I am at pains to stress that QNUPS must be used as a pension, and any contributions must be appropriate and proportionate to their personal situation. Some people have questioned how £500,000 or more can be considered a valid pension contribution – this is very naïve as commentators seem to believe this is simply too much money.
However, with our experience of UK pensions over the years, we know of many clients particularity in UK Registered SSAS Schemes where this would be considered only a medium sized contribution. And if you look at old style UK FURBS this would be considered a small contribution. So this is clearly not a valid concern and what constitutes an appropriate contribution depends on an individual’s wealth and personal circumstances.
You certainly cannot put everything you own into a QNUPS because you need to retain enough funds on which you can live in a comfortable manner. Nevertheless, it is conceivable that a wealthy client could contribute many millions of pounds.
After all, the assets that a person owns, beyond those they rely on for their day-to-day living costs, have arguably been built up to help fund a person’s life after the point they stop accumulating wealth. On that basis, there is significant scope for contributions – there is in fact no cap on the value of contributions, unlike with a UK pension.
"Any assets"
Another extremely attractive feature of a QNUPS is that virtually any asset, provided it should appreciate, can be placed in one. So property, art, classic cars are all eligible, plus much more besides. Brooklands would strongly recommend against a client’s main residence being held within the pension, as our experience of dealing with old style FURBS has shown this open to the possibility of a HMRC challenge. Beyond that, provided it is an investment that a trustee would be willing to hold with good legal title, it is possible.
On death, beneficiaries receive funds gross without any deduction of tax. Depending upon the circumstances it may be appropriate for benefits to go directly to beneficiaries or to an offshore trust.
Assets within a QNUPS can also grow free of capital gains tax and income tax, in the same way as do those in an offshore bond. However, there has been some uncertainty about this.

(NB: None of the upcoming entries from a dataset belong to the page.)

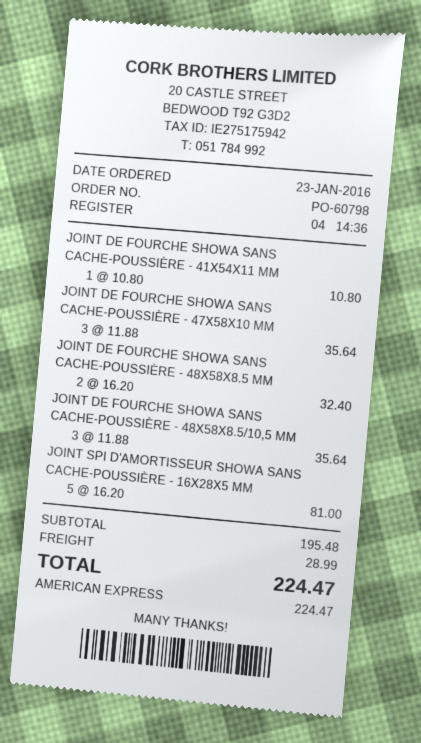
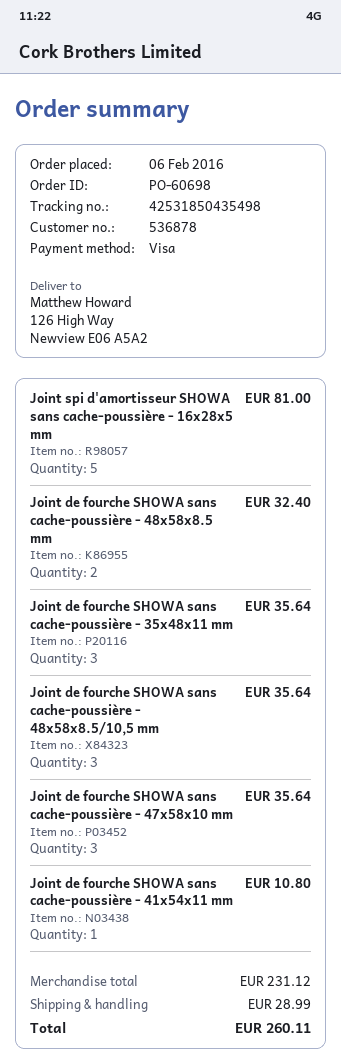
order number: PO-60798 -> PO-60698
order date: 2016-01-23 -> 2016-02-06
payment method: American Express -> Visa
Joint de fourche SHOWA sans cache-poussière - 35x48x11 mm: none -> 3 for 35.64
subtotal: 195.48 -> 231.12
total: 224.47 -> 260.11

Some have doubted whether income and gains can roll-up tax free for UK residents.
We have considered expert opinion from QCs, tax advisers, trustees and other relevant professionals, all of whom have concluded QNUPS do indeed enjoy gross roll-up.

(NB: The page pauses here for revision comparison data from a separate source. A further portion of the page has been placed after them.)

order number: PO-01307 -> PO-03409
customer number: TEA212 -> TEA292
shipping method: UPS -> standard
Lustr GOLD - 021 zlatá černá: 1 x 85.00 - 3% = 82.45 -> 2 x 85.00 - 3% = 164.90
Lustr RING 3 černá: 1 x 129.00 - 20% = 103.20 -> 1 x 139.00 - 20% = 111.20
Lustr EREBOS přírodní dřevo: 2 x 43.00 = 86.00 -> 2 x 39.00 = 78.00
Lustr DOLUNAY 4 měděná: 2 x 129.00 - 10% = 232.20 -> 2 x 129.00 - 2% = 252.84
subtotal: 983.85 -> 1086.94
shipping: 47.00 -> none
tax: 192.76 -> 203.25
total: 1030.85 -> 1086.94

Nevertheless, in the product we constructed, we decided to provide clients with an added layer of protection in order to ensure full tax-efficiency. To this end, we provide the option of adding an offshore bond to the structure, the gross roll-up benefits of which are well-known, understood and fully accepted by HMRC.
Using an offshore bond also provides administrative simplicity and opens up a range of options for any beneficiaries who receive the assets left in a QNUPS on the death of its originator.

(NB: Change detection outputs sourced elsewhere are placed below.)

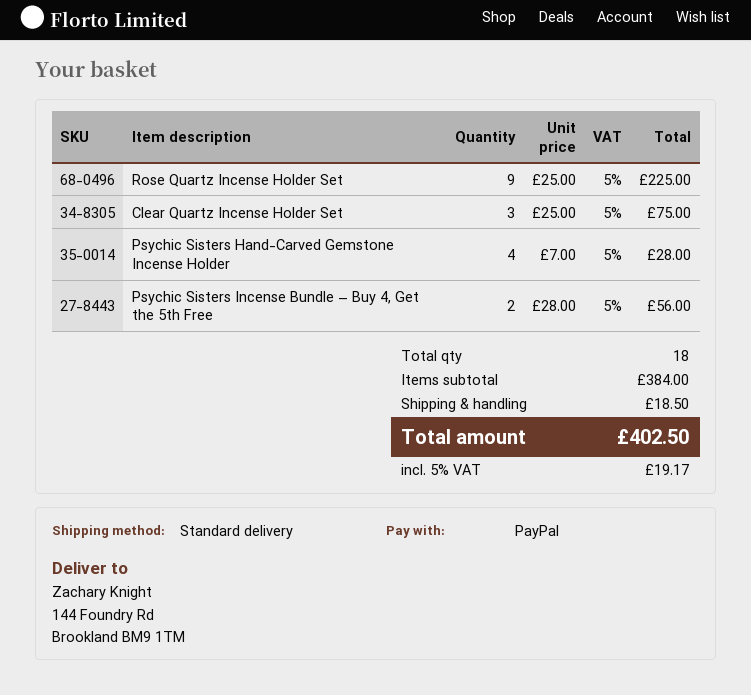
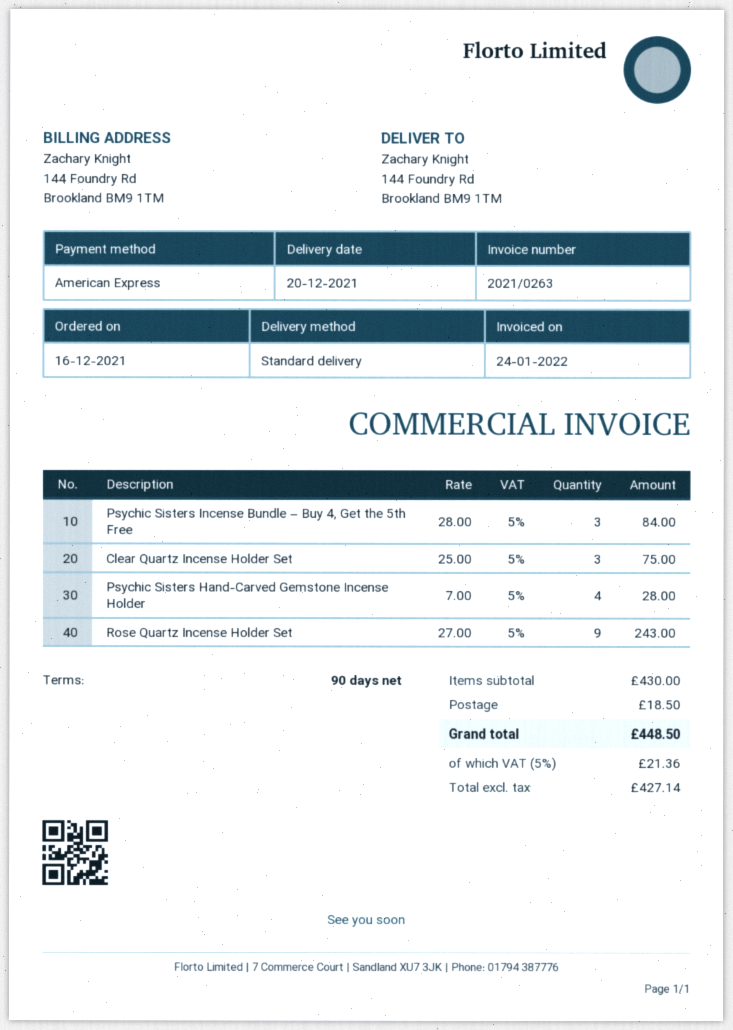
payment method: PayPal -> American Express
Rose Quartz Incense Holder Set: 9 x 25.00 = 225.00 -> 9 x 27.00 = 243.00
Psychic Sisters Incense Bundle – Buy 4, Get the 5th Free: 2 x 28.00 = 56.00 -> 3 x 28.00 = 84.00
subtotal: 384.00 -> 430.00
tax: 5% = 19.17 -> 5% = 21.36
total: 402.50 -> 448.50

A further interesting benefit of a QNUPS is that you can take loans, which are generally tax-free for UK residents. Such loans, which can be taken at any age, subject to trustee approval, can be used to provide an income or for any other use. It should be noted that loans will be subject to commercial rates of interest, payable back to the QNUPS.
As with any pension, gross-paid lump sums are also permitted. The value will depend on the jurisdiction of the QNUPS, with the Isle of Man permitting up to 30% at 55, the earliest point of retirement permitted by Manx pension regulations.
In conclusion, despite some early doubters, QNUPS present a huge financial planning opportunity for the appropriate client. Their IHT, income tax and CGT benefits are extremely powerful and should not be ignored.